[Source data]
========

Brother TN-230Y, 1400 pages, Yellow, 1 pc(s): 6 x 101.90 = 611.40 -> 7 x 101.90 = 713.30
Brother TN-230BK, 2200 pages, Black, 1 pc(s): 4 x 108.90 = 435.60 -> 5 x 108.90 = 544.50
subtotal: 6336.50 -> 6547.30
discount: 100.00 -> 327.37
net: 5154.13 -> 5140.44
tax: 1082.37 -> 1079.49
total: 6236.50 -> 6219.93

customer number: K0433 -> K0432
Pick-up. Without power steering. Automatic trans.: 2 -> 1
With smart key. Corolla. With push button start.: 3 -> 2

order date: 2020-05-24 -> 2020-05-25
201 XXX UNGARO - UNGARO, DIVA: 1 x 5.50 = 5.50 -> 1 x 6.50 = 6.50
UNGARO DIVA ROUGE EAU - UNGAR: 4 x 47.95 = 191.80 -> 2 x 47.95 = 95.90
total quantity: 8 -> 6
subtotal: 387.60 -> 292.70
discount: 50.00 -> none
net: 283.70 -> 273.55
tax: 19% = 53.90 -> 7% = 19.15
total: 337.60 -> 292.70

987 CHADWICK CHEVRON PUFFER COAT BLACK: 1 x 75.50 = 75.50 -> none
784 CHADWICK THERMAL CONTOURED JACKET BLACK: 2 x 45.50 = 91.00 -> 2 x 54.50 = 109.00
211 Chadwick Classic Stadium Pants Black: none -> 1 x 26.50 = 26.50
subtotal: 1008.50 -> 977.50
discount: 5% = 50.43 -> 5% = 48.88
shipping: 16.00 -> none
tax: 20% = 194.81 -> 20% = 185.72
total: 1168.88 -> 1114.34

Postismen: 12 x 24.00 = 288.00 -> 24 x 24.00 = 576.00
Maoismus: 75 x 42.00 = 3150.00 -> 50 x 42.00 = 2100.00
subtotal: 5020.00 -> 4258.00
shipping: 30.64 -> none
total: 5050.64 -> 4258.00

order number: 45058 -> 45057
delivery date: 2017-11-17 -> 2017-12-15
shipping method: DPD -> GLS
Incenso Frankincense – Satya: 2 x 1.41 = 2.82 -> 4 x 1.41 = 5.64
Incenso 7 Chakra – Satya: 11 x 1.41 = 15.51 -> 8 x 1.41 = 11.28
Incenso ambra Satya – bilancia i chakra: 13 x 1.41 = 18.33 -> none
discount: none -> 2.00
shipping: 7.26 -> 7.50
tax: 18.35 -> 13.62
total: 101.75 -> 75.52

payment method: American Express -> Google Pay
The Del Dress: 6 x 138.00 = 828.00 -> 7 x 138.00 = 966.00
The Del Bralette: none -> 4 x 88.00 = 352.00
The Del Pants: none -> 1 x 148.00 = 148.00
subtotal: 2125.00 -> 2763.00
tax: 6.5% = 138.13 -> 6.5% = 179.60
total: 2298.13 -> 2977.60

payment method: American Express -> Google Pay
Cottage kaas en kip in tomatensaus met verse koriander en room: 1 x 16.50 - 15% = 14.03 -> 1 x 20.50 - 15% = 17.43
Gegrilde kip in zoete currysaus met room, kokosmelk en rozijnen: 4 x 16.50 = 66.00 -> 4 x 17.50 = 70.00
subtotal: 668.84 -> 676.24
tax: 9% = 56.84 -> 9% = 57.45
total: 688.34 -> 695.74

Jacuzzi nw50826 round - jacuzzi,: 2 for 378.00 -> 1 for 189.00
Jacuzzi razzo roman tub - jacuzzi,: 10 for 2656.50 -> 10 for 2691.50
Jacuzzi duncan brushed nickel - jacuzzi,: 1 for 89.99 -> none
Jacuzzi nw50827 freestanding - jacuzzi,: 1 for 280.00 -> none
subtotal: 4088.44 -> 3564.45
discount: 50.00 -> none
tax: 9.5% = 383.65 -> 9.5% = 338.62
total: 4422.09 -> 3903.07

========

* _Action item_
Begin with the line above that has "total: 101.75 -> 75.52" and continue through the line that has "Jacuzzi duncan brushed", setting each one down exactly. Stop there.

* _Answer space_
total: 101.75 -> 75.52

payment method: American Express -> Google Pay
The Del Dress: 6 x 138.00 = 828.00 -> 7 x 138.00 = 966.00
The Del Bralette: none -> 4 x 88.00 = 352.00
The Del Pants: none -> 1 x 148.00 = 148.00
subtotal: 2125.00 -> 2763.00
tax: 6.5% = 138.13 -> 6.5% = 179.60
total: 2298.13 -> 2977.60

payment method: American Express -> Google Pay
Cottage kaas en kip in tomatensaus met verse koriander en room: 1 x 16.50 - 15% = 14.03 -> 1 x 20.50 - 15% = 17.43
Gegrilde kip in zoete currysaus met room, kokosmelk en rozijnen: 4 x 16.50 = 66.00 -> 4 x 17.50 = 70.00
subtotal: 668.84 -> 676.24
tax: 9% = 56.84 -> 9% = 57.45
total: 688.34 -> 695.74

Jacuzzi nw50826 round - jacuzzi,: 2 for 378.00 -> 1 for 189.00
Jacuzzi razzo roman tub - jacuzzi,: 10 for 2656.50 -> 10 for 2691.50
Jacuzzi duncan brushed nickel - jacuzzi,: 1 for 89.99 -> none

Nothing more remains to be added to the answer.